◆ **To do**: This task calls for copying every line of the records that includes the word "energetica".

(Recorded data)
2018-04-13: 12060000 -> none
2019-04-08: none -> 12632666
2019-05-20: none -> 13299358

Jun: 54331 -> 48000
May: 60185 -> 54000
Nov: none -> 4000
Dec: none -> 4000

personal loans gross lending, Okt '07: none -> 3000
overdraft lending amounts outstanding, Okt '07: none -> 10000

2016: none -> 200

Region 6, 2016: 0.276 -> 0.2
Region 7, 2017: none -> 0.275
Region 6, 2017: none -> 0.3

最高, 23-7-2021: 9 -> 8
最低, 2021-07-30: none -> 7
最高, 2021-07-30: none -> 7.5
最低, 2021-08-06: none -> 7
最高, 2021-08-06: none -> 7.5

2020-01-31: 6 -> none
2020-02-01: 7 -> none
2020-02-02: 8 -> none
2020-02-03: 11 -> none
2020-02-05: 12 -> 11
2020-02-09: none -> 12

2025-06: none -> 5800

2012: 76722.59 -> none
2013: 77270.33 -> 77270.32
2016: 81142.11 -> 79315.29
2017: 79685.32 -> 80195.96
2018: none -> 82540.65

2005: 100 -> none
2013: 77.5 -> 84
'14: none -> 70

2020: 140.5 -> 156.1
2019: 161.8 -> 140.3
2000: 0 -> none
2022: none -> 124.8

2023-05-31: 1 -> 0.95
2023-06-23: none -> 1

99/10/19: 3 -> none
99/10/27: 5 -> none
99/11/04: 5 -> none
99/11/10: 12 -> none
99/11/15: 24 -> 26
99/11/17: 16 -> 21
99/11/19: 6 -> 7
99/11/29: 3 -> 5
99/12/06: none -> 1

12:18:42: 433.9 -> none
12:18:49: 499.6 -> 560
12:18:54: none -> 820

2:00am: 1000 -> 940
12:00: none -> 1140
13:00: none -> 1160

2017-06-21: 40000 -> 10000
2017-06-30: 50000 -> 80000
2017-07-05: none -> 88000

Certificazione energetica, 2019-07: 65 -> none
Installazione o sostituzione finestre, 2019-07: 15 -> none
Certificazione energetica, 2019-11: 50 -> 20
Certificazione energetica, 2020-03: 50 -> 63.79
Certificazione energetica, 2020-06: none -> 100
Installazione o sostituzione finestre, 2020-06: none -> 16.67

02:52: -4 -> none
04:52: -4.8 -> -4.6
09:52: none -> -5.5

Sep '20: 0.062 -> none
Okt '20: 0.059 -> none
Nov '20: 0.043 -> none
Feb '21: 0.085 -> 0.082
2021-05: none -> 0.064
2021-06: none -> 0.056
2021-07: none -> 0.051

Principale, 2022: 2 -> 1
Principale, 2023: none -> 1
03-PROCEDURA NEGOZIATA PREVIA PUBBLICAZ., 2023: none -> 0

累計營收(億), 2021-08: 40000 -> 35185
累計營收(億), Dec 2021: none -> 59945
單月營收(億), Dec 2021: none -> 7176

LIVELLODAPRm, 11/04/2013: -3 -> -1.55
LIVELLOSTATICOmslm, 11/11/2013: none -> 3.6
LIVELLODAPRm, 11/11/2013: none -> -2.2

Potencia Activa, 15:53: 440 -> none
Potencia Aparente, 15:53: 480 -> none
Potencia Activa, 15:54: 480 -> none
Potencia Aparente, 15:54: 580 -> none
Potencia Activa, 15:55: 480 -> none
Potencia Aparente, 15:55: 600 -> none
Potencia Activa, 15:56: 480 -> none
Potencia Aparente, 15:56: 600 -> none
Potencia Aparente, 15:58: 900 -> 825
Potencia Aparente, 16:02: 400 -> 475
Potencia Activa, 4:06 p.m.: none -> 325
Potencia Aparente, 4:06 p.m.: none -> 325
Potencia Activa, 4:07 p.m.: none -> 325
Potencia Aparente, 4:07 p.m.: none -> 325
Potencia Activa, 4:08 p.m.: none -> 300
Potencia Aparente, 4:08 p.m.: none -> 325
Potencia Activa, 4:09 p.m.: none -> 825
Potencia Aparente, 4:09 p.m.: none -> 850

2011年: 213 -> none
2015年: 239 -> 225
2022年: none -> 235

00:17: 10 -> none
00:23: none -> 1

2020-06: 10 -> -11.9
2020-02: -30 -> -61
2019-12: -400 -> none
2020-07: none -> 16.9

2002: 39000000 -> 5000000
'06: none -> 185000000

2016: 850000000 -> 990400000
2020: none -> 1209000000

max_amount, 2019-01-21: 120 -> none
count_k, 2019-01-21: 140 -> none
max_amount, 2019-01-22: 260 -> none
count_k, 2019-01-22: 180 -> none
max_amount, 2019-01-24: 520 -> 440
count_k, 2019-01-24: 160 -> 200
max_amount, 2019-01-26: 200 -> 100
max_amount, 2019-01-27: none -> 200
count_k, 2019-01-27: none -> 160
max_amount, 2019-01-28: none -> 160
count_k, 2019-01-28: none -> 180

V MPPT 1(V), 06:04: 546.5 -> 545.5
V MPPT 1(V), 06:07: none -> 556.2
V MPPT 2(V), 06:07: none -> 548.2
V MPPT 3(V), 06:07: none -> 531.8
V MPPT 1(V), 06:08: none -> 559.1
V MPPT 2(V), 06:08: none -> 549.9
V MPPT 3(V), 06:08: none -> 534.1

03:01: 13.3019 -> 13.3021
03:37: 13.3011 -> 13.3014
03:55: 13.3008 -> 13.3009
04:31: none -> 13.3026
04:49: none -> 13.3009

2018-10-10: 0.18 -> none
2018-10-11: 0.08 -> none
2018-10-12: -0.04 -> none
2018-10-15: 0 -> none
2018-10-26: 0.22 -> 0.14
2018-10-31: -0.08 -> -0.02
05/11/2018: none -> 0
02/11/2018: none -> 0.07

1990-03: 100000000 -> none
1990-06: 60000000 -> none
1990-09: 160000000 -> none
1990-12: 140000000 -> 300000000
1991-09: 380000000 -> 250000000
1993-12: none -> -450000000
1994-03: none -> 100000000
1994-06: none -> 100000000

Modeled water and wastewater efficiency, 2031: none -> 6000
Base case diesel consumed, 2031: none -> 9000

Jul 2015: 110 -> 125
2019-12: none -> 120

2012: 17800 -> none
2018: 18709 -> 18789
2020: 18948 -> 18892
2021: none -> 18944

◆ **Exercise response**:
Certificazione energetica, 2019-07: 65 -> none
Certificazione energetica, 2019-11: 50 -> 20
Certificazione energetica, 2020-03: 50 -> 63.79
Certificazione energetica, 2020-06: none -> 100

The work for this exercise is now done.